In the entries below, how many lines contain "span"? Answer with the number and nothing else.
__________________________________________________
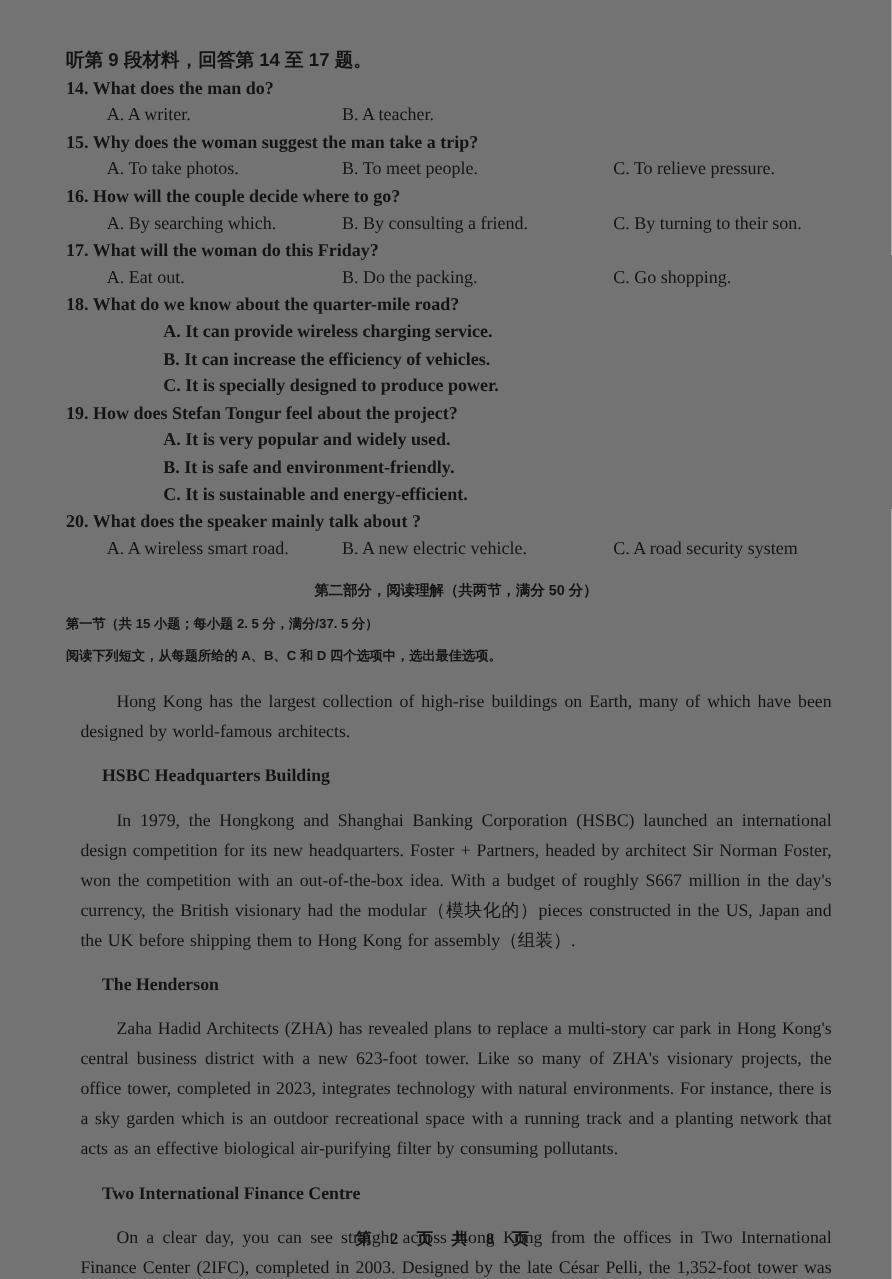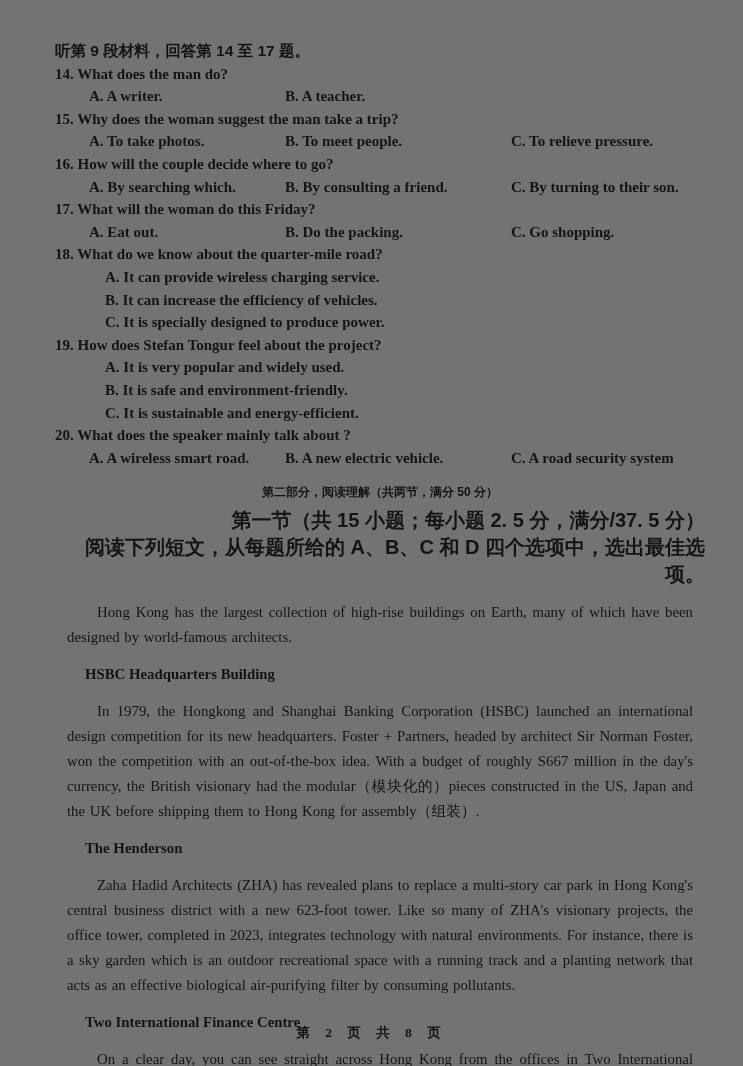--- a/index.html
+++ b/index.html
@@ -26,7 +26,7 @@
     display:grid;
     grid-template-columns:196px 226px 1fr;
     padding-left:34px;
-    font-weight:700;
+    font-weight:400;
   }
   .opts-col { padding-left:50px; font-weight:700; }
   .opts-col .opt { display:block; }

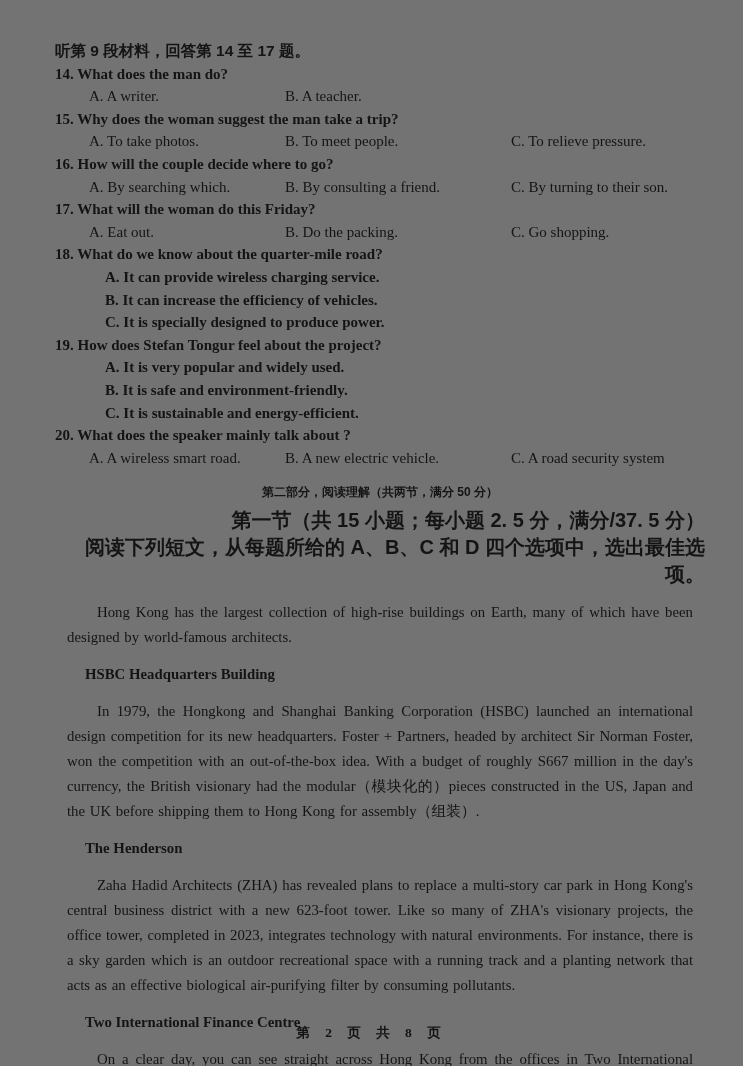--- a/index.html
+++ b/index.html
@@ -29,7 +29,7 @@
     font-weight:400;
   }
   .opts-col { padding-left:50px; font-weight:700; }
-  .opts-col .opt { display:block; }
+  .opts-col .opt { display:block;margin-left:31px; }
 
   
   .part-title {

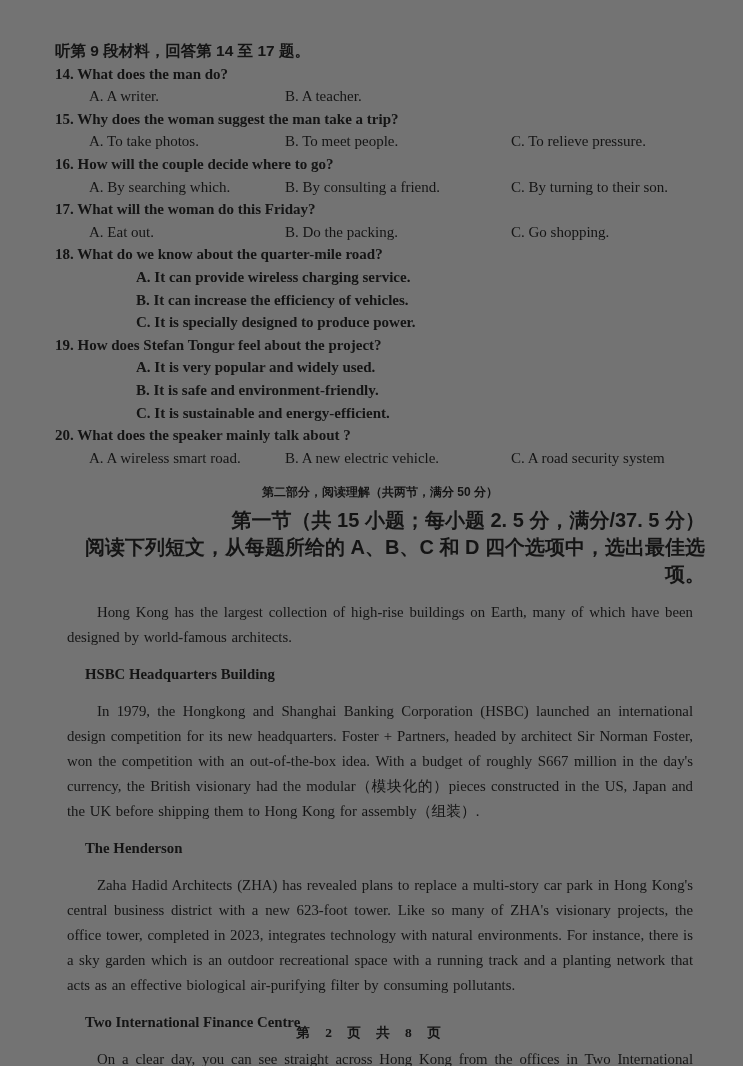--- a/index.html
+++ b/index.html
@@ -40,7 +40,7 @@
   }
   .section-line, .instructions {
     font-family:"Liberation Sans", sans-serif;
-    font-weight:700; font-size:20px; line-height:27px;text-align:right;
+    font-weight:700; font-size:11px; line-height:27px;
   }
   .passage { margin-top:10px; font-size:14.8px; line-height:25px; }
   .passage p {

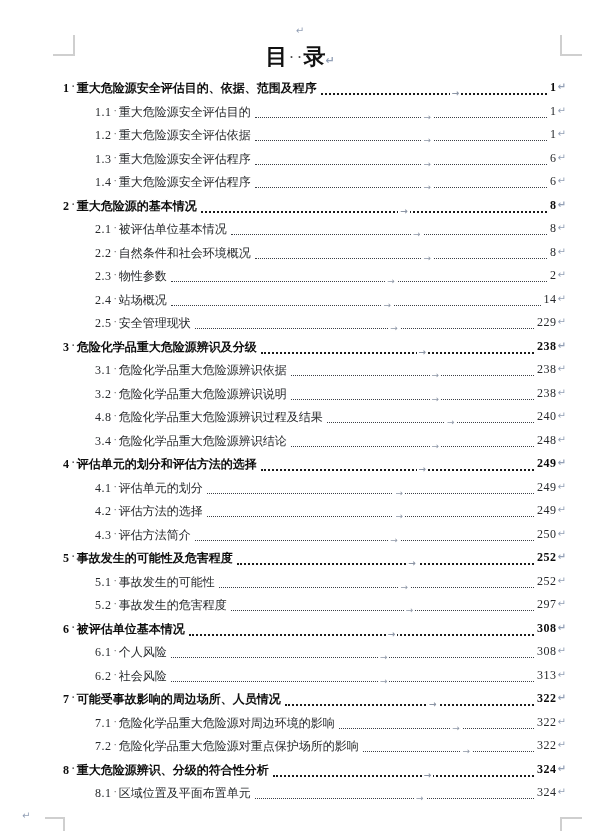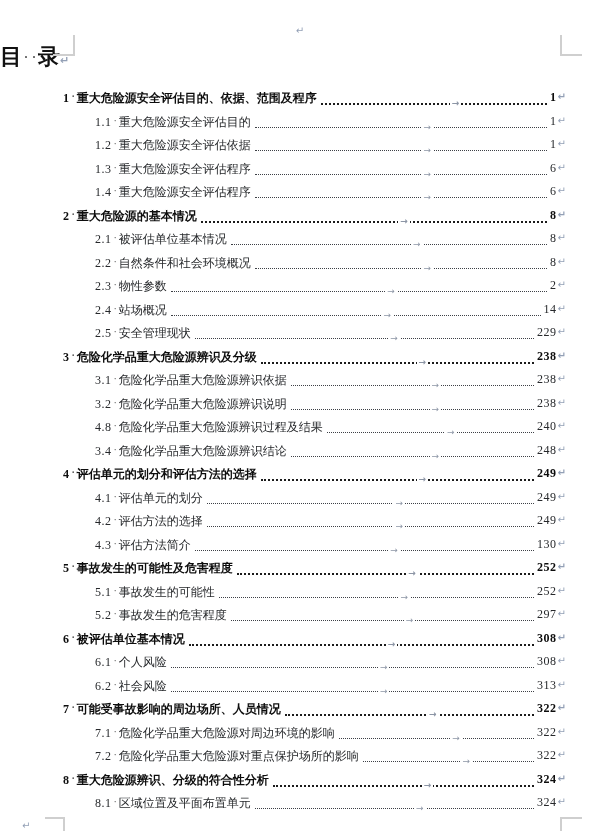--- a/index.html
+++ b/index.html
@@ -23,7 +23,7 @@
   
   .doc-title{
     margin-top:8px;height:34px;line-height:34px;
-    font-size:22px;font-weight:bold;color:#111;
+    text-align:center;font-size:22px;font-weight:bold;color:#111;
     white-space:nowrap;
   }
   .title-space{font-size:12px;color:#4d4d4d;vertical-align:3px;padding:0 2px;font-weight:bold;}

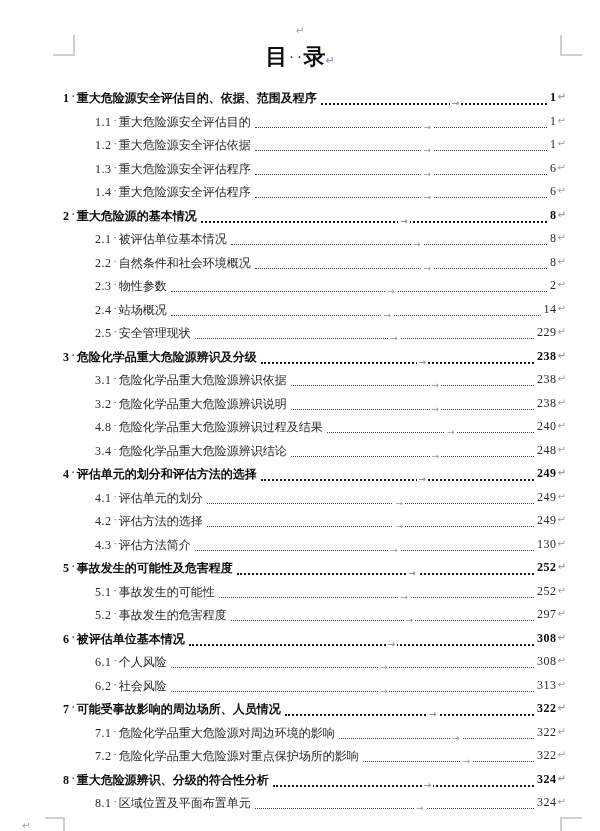--- a/index.html
+++ b/index.html
@@ -29,7 +29,7 @@
   .title-space{font-size:12px;color:#4d4d4d;vertical-align:3px;padding:0 2px;font-weight:bold;}
   .doc-title .pilcrow{font-size:11px;}
   
-  .toc{margin-top:12px;padding:0 34px 0 63px;}
+  .toc{margin-top:2px;padding:0 34px 0 63px;}
   .toc-row{display:flex;height:23.5px;align-items:flex-start;white-space:nowrap;}
   .entry-text{line-height:22px;font-size:12px;}
   .entry-num{font-family:"Liberation Serif","DejaVu Serif",serif;letter-spacing:0.5px;}

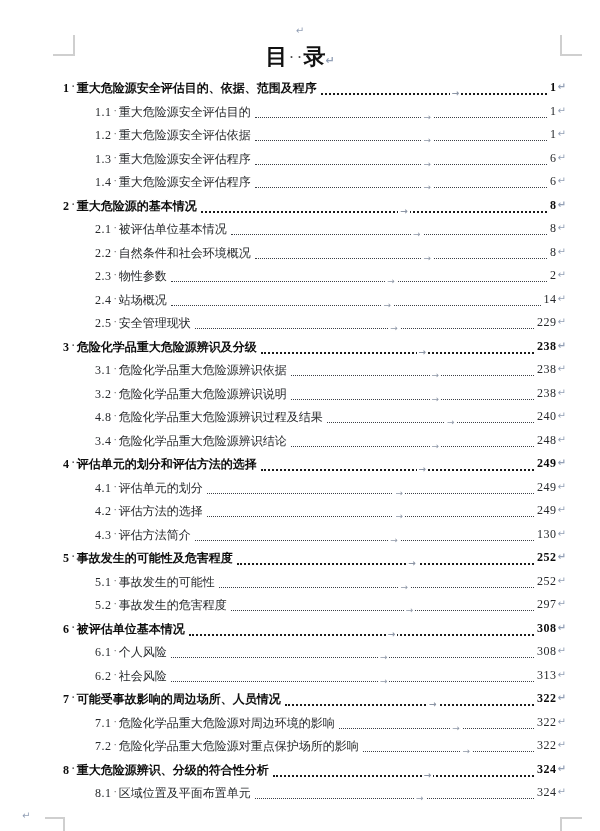--- a/index.html
+++ b/index.html
@@ -222,7 +222,7 @@
     <span class="leader">
         <span class="tab-mark">→</span>
       </span>
-    <span class="page-num">130</span>
+    <span class="page-num">250</span>
     <span class="pilcrow">↵</span>
   </div>
     <div class="toc-row level1">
__________________________________________________
**Task result:**
6